Weird Laplace Equation. I'm stuck with this PDE problem. 

Let $R>0$ and let $u:\overline{B(0,R)}\to\mathbb{R}$ be a continuos function such that:
  $$\left\{\begin{matrix} \Delta u +u= u^3 & \text{ in } B(0,R)\\ u = 0 & \text{ on } \partial B(0,R)\end{matrix}\right.$$
  Prove that $|u(x)|\leq 1$ for all $x\in B(0,R)$.

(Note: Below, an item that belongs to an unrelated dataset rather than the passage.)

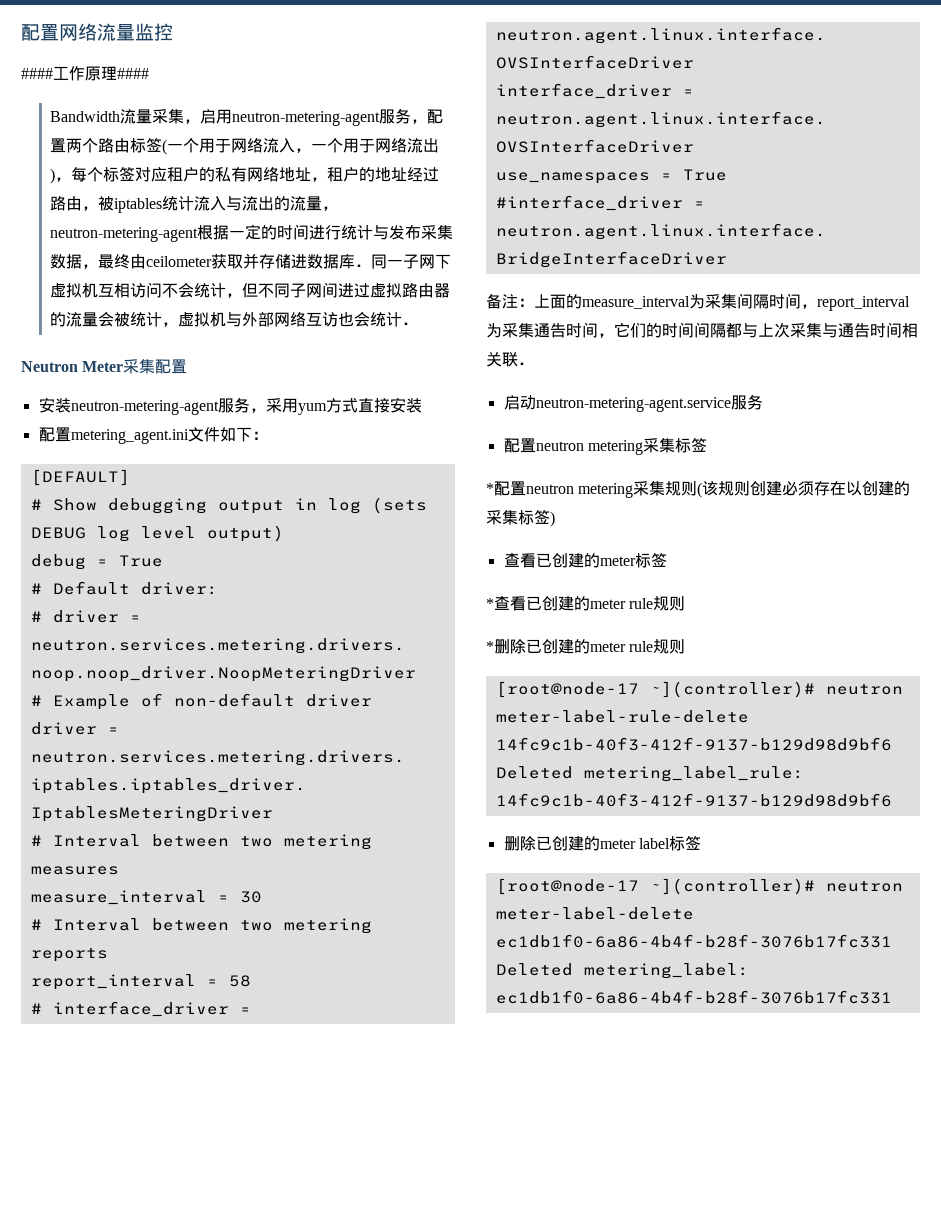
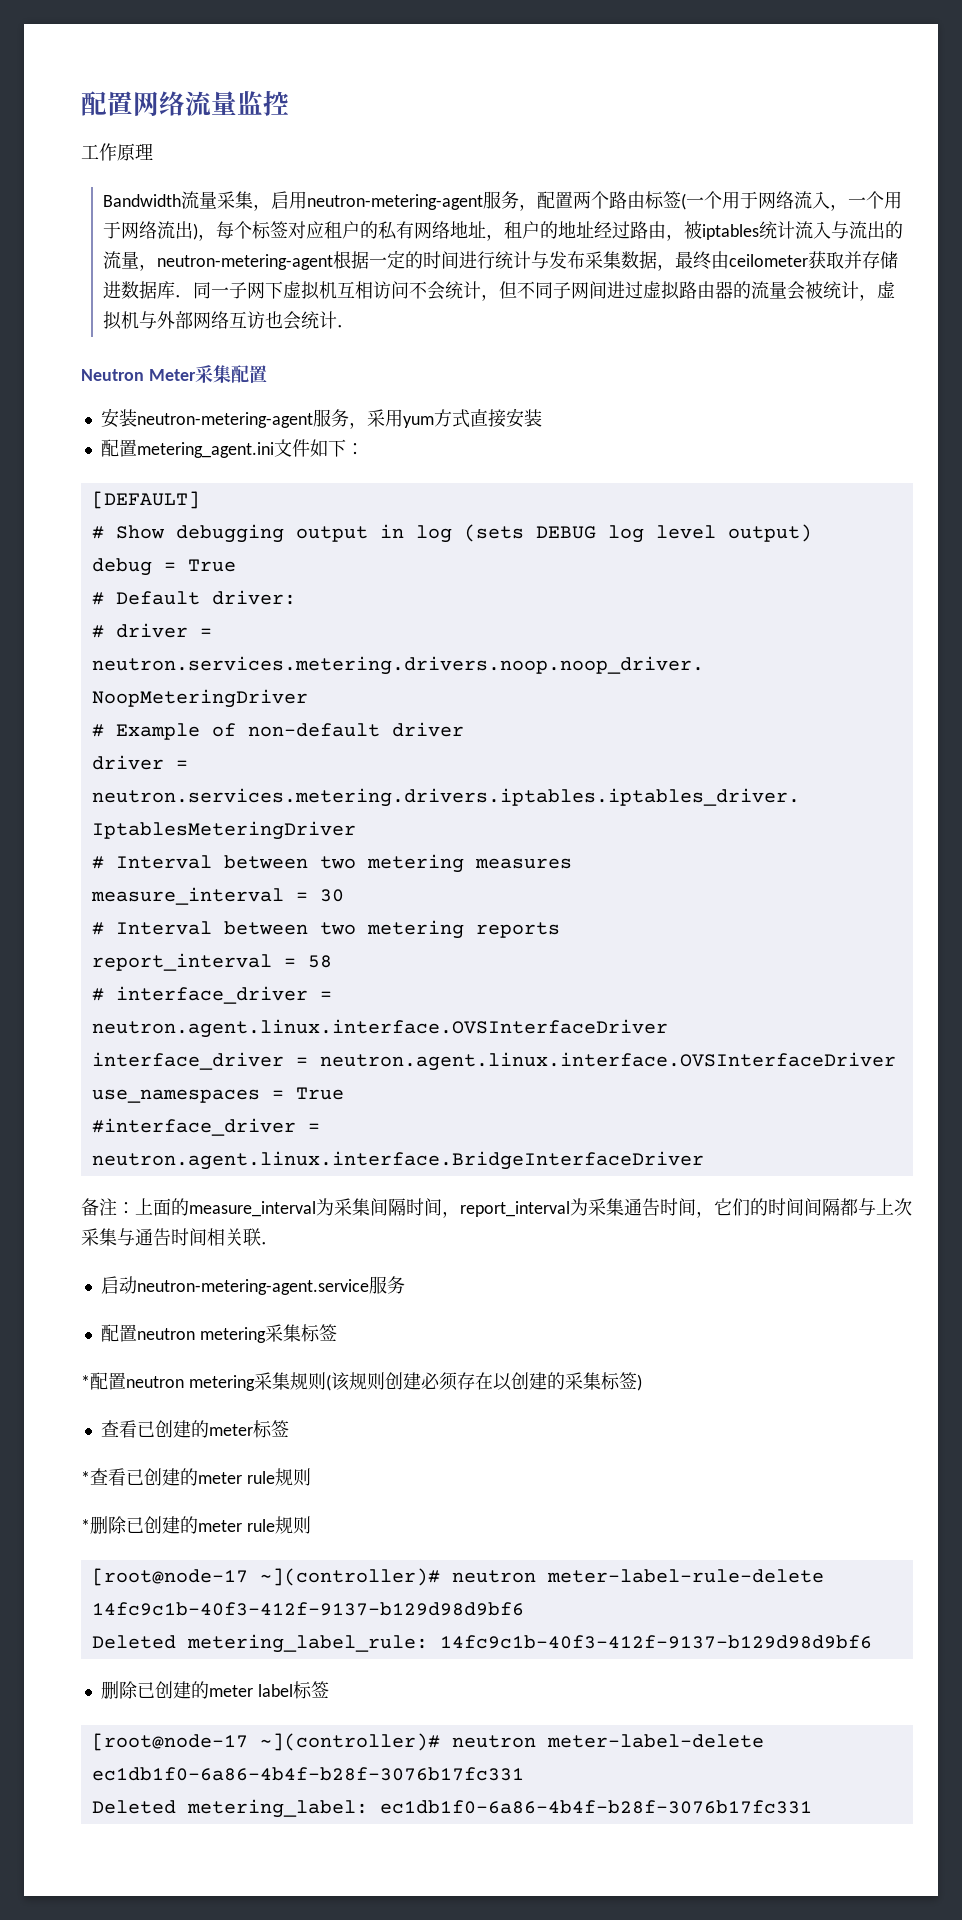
[21,68,53,79] #### -> (289, 103) none
[117,68,149,79] #### -> (153, 151) none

I've managed to prove that:
$$\int_{B(0,R)} (u^4-u^2) \leq 0$$
But it doesn't seem to be useful. (It can be seen by multiplying the equation by $u$ and then integrating using Green's identity).
 A: Observe
\begin{align}
-\int_{B(0, R)} (2k-1) u^{2k-2}|\nabla u|^2=\int_{B(0, R)} u^{2k-1}\Delta u \ dx = \int_{B(0, R)} u^{2k-1}(u^3-u)\ dx \leq 0
\end{align}
which means
\begin{align}
\int_{B(0, R)} u^{2(k+1)}\ dx \leq \int_{B(0, R)} u^{2k}\ dx \leq \ldots \leq \int_{B(0, R)} u^2\ dx
\end{align}
for all $k\geq 1$.
In particular, it follows
\begin{align}
\| u\|_{L^{2(k+1)}(B(0, R))} \leq \| u\|_{L^2(B(0, R))}^{\frac{1}{k+1}}\rightarrow 1
\end{align} 
as $k \rightarrow \infty$. Moreover, since
\begin{align}
\lim_{k\rightarrow \infty}\|u\|_{L^{2(k+1)}(B(0, R))} = \| u\|_{L^\infty(B(0, R))}
\end{align}
then it follows
\begin{align}
\| u\|_{L^\infty(B(0, R))}\leq1.
\end{align}
A: It is not necessary to use $L^p$ estimate. Let $s^+$ define the positive part of $s$, namely if $s\le0$, then $s^+=0$ and if $s>0$, then $s^+=s$. Noting that $(u^2-1)|_{\partial B(0,R)}=0$, by Green's formula, one has
\begin{eqnarray}
\int_{B(0,R)}|\nabla(u^2-1)^+|^2dx&=&\int_{B(0,R)}\nabla(u^2-1)\nabla(u^2-1)^+dx \\
&=&-\int_{B(0,R)}(u^2-1)^+\Delta(u^2-1)dx \\
&=&-\int_{B(0,R)}(u^2-1)^+(2|\nabla u|^2+2u\Delta u)dx\\
&=&-2\int_{B(0,R)}(u^2-1)^+|\nabla u|^2dx-\int_{B(0,R)}(u^2-1)^+u\Delta udx\\
&=&-2\int_{B(0,R)}(u^2-1)^+|\nabla u|^2dx-\int_{B(0,R)}(u^2-1)^+u(u^3-u)dx\\
&=&-2\int_{B(0,R)}(u^2-1)^+|\nabla u|^2dx+\int_{B(0,R)}(u^2-1)^+u^2(1-u^2)dx\\
&\le&0
\end{eqnarray}
So $(u^2-1)^+=0$ or $|u|\le1$.